The recurrent projection to Uva and eventually to HVC places PAm as a key structure for providing critical song-timing information (Andalman et al. 2011; Schmidt and Ashmore 2008) as well as for playing a pivotal role in integrating information relating to the motor program for song and the respiratory system. PAm receives inputs from telencephalon regarding the motor program, sends outputs to the spinal cord to control inspiratory muscles, and is reciprocally connected to other brainstem respiratory centers, including nucleus parabrachialis ventrolateralis, nucleus infra-olivaris superior, ventrolateral nucleus of the rostral medulla, and RAm (Reinke and Wild 1998). In addition, PAm is likely to receive chemoreceptor and perhaps mechanoreceptor information from the lung, air sacs, and syrinx via vagal projections to nTS (Wild 2004a). Such information could then be routed to the telencephalon via the projections of PAm to Uva (Mendez et al. 2010).
Respiratory neurons and vocal production.
In mammals, there are likely two pathways that control vocalization: one originating in cortex and limbic structures that operate through the PAG (Holstege 1989) and the other, a more direct pathway from motor cortex to areas in the reticular formation of the dorsocaudal medulla involved in vocalization (Jürgens 2009; Jürgens and Ehrenreich 2007; Simonyan and Jürgens 2003). The PAG is likely to be critical in vocal-respiratory coupling, given that lesions result in mutism in animals, including humans [Adametz and O'Leary (1959); reviewed in Jürgens (2009)], and stimulation causes increased activity in the diaphragm, which is often followed by alternate inspiration and natural-sounding vocalization (Katada et al. 1996; Subramanian et al. 2008).

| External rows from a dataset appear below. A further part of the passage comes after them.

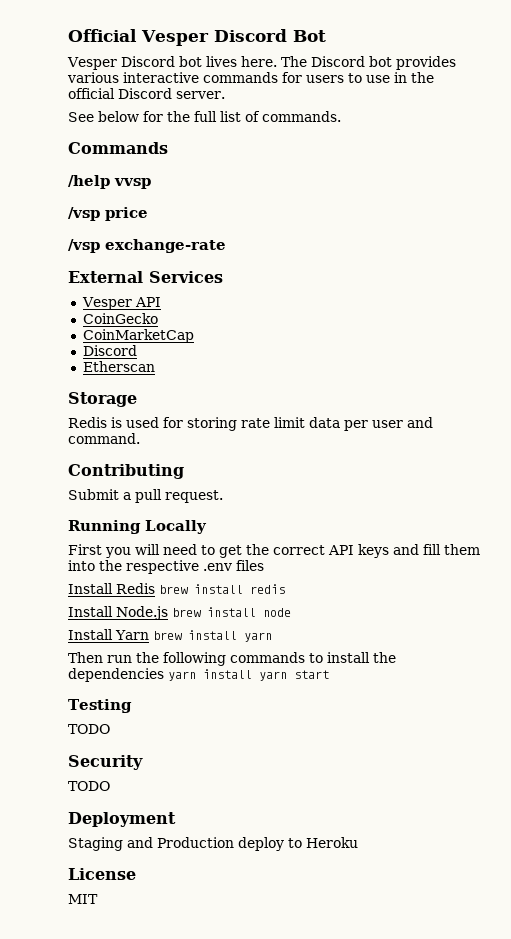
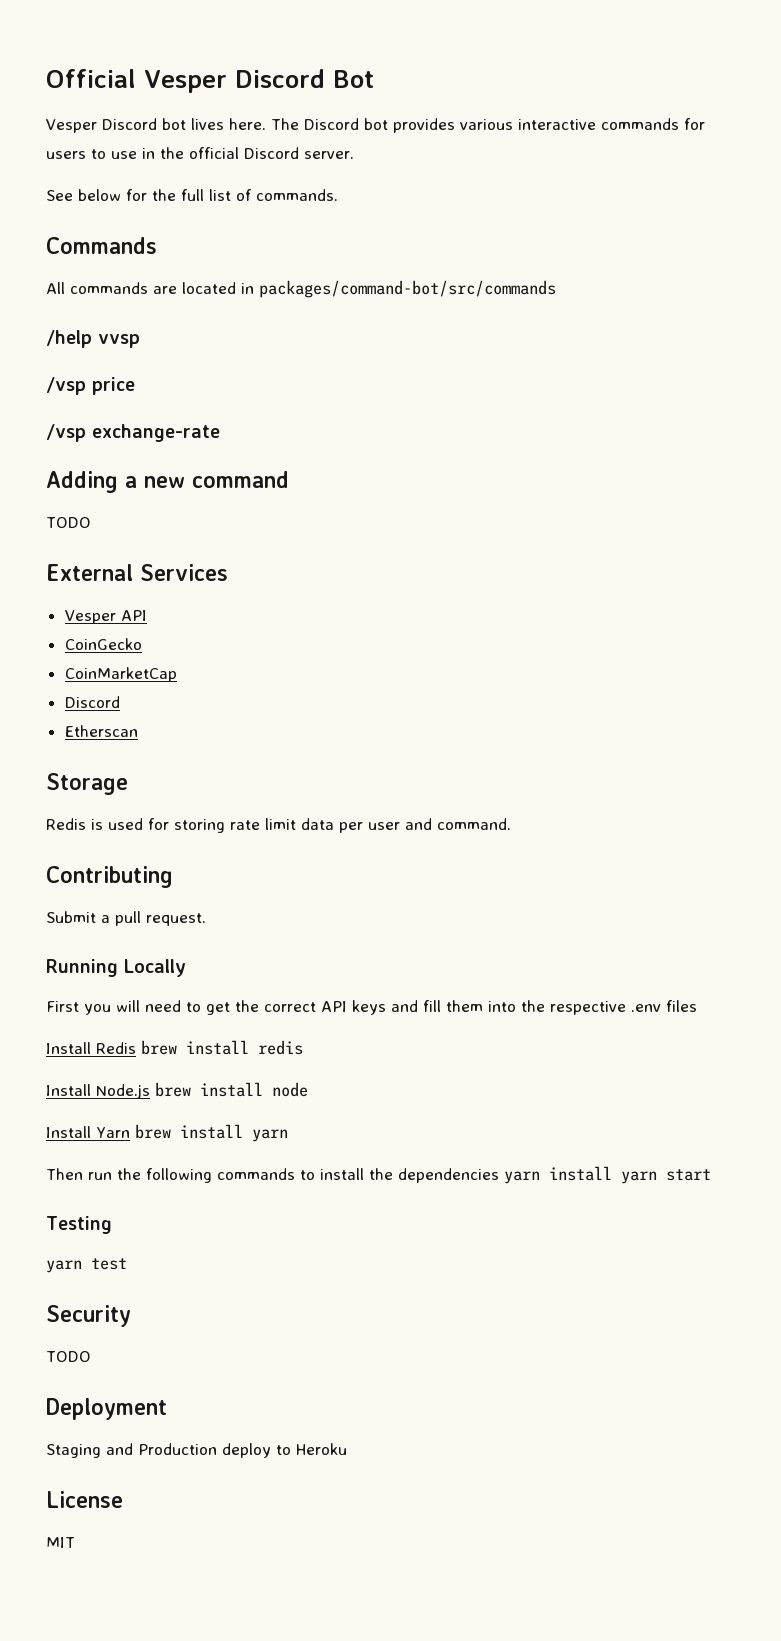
+ All commands are located in packages/command-bot/src/commands
+ Adding a new command
+ TODO
  Testing
- TODO
+ yarn test

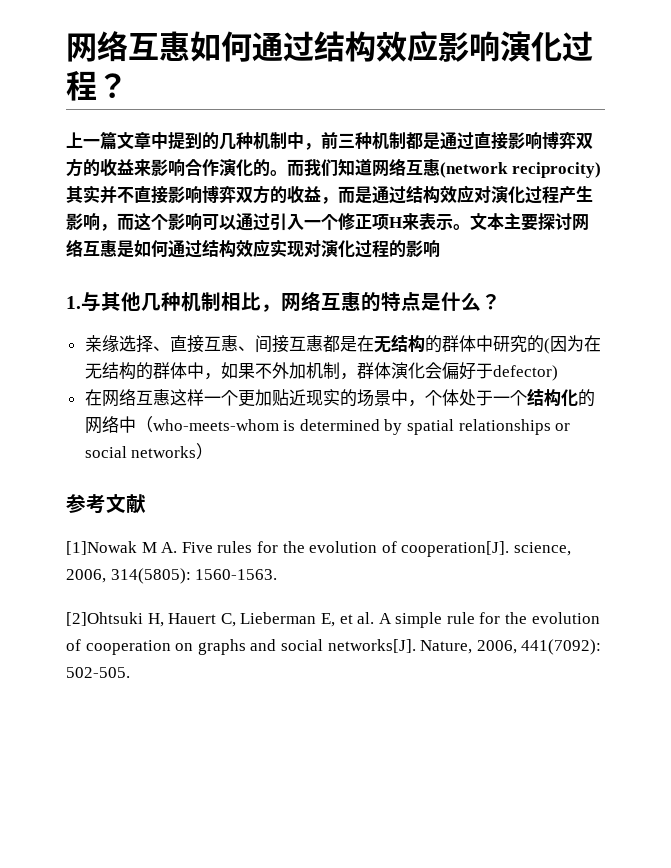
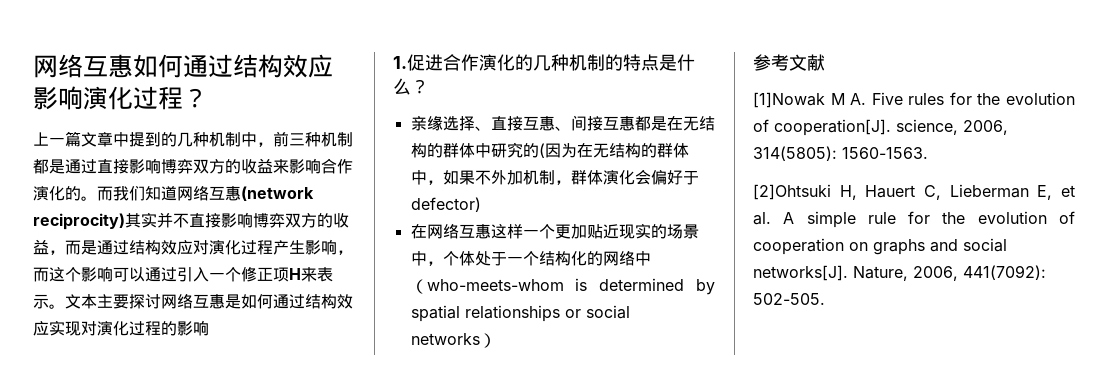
- 1.与其他几种机制相比，网络互惠的特点是什么？
+ 1.促进合作演化的几种机制的特点是什么？

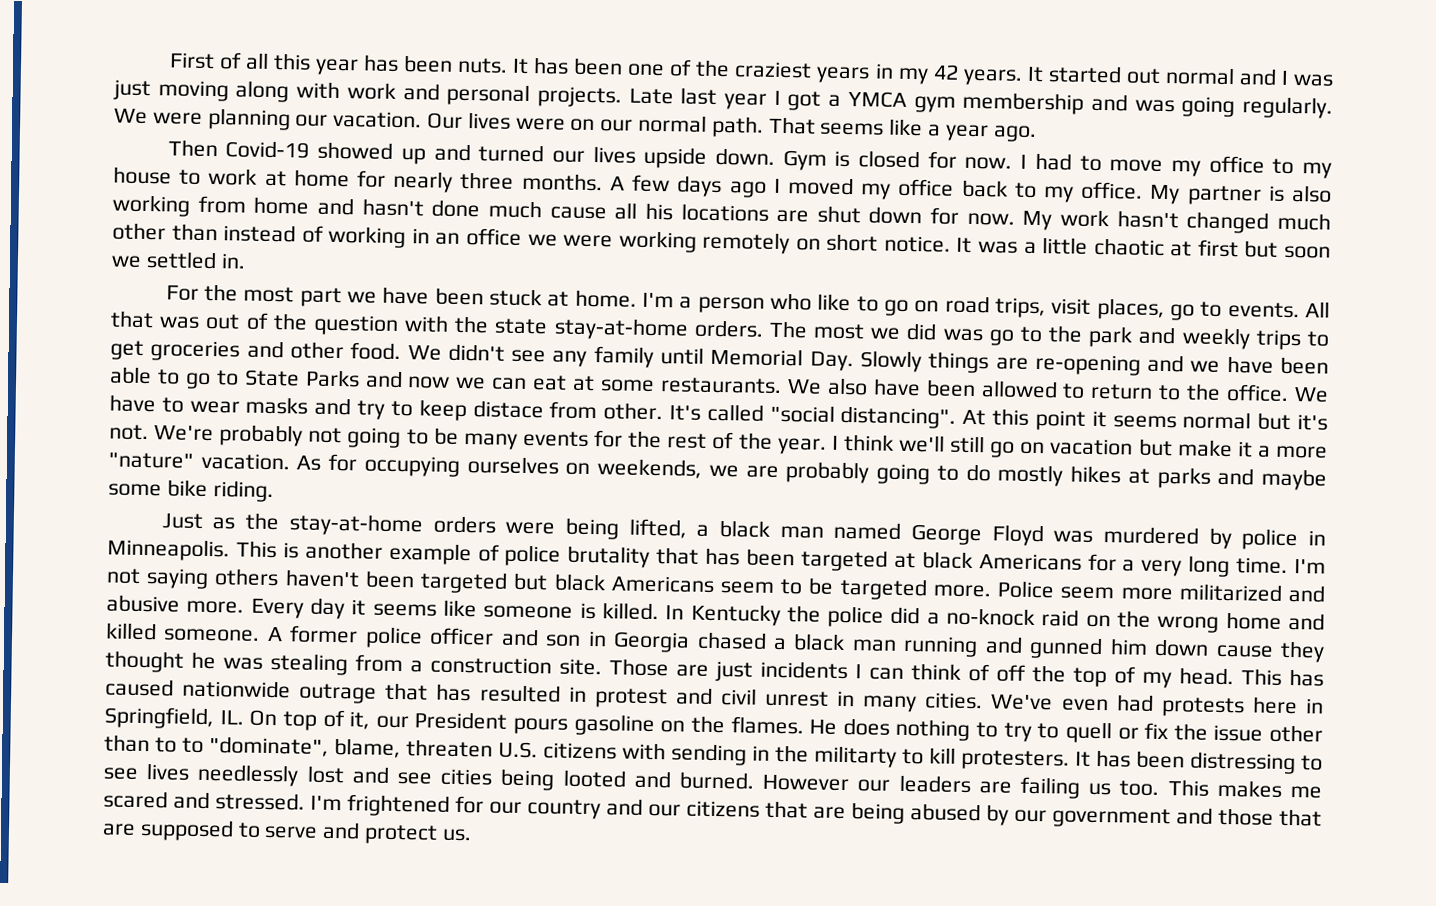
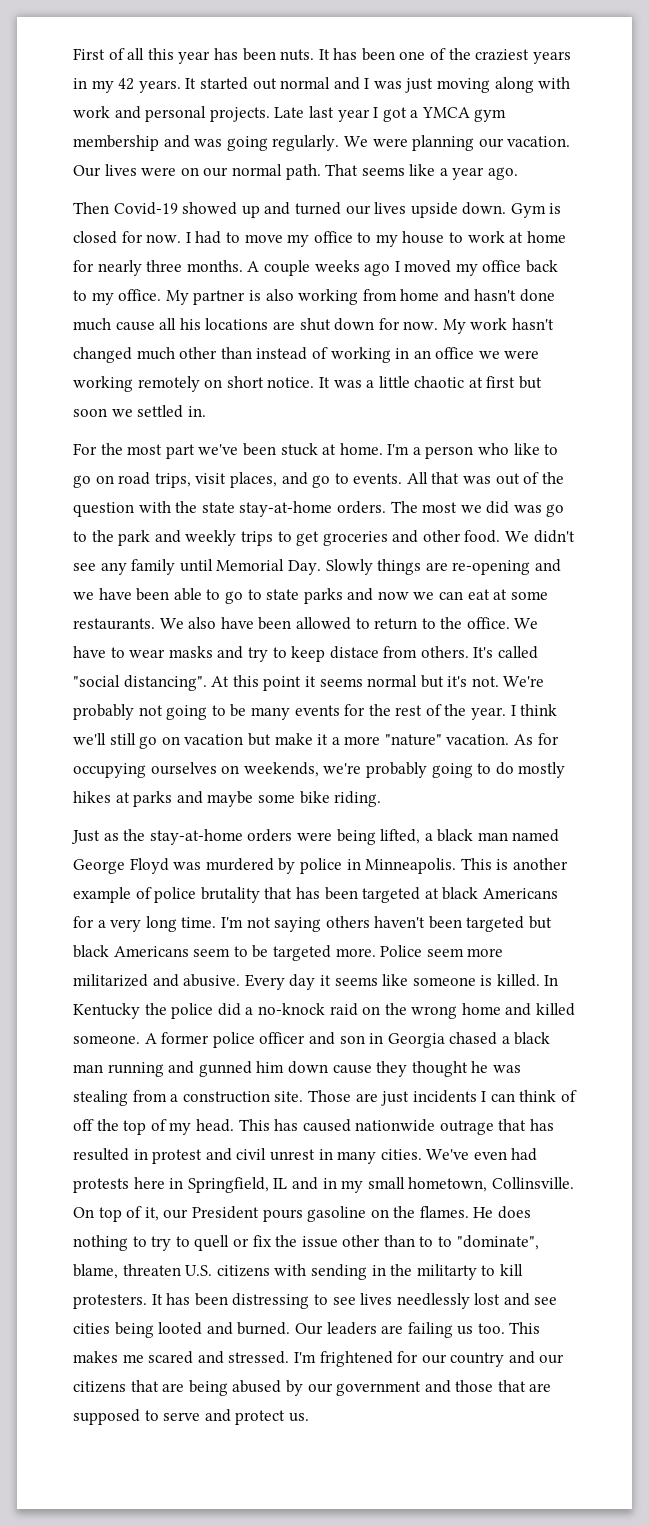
- A few days ago I moved my office back to my office.
+ A couple weeks ago I moved my office back to my office.
- For the most part we have been stuck at home.
+ For the most part we've been stuck at home.
- I'm a person who like to go on road trips, visit places, go to events.
+ I'm a person who like to go on road trips, visit places, and go to events.
- We didn't see any family until Memorial Day. Slowly things are re-opening and we have been able to go to State Parks and now we can eat at some restaurants.
+ We didn't see any family until Memorial Day. Slowly things are re-opening and we have been able to go to state parks and now we can eat at some restaurants.
- We have to wear masks and try to keep distace from other.
+ We have to wear masks and try to keep distace from others.
- As for occupying ourselves on weekends, we are probably going to do mostly hikes at parks and maybe some bike riding.
+ As for occupying ourselves on weekends, we're probably going to do mostly hikes at parks and maybe some bike riding.
- Police seem more militarized and abusive more.
+ Police seem more militarized and abusive.
- We've even had protests here in Springfield, IL. On top of it, our President pours gasoline on the flames.
+ We've even had protests here in Springfield, IL and in my small hometown, Collinsville. On top of it, our President pours gasoline on the flames.
- However our leaders are failing us too.
+ Our leaders are failing us too.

The effects of PAG stimulation on respiration are consistent with projections from the PAG to respiratory control centers in the caudal brainstem (Holstege 1989), which when stimulated, produce vocalization (Subramanian and Holstege 2009). The notion that the PAG might act as a general motor organizer for respiratory-vocal coupling is strengthened by recent work showing that neurons in the ventrolateral medulla, such as E-augment neurons in the cVRG, show significantly increased activity during PAG stimulation and vocalization. Under these conditions, many more neurons appear to be recruited compared with normal, quiet breathing, and approximately two-thirds of these neurons shows altered firing patterns (Subramanian and Holstege 2010).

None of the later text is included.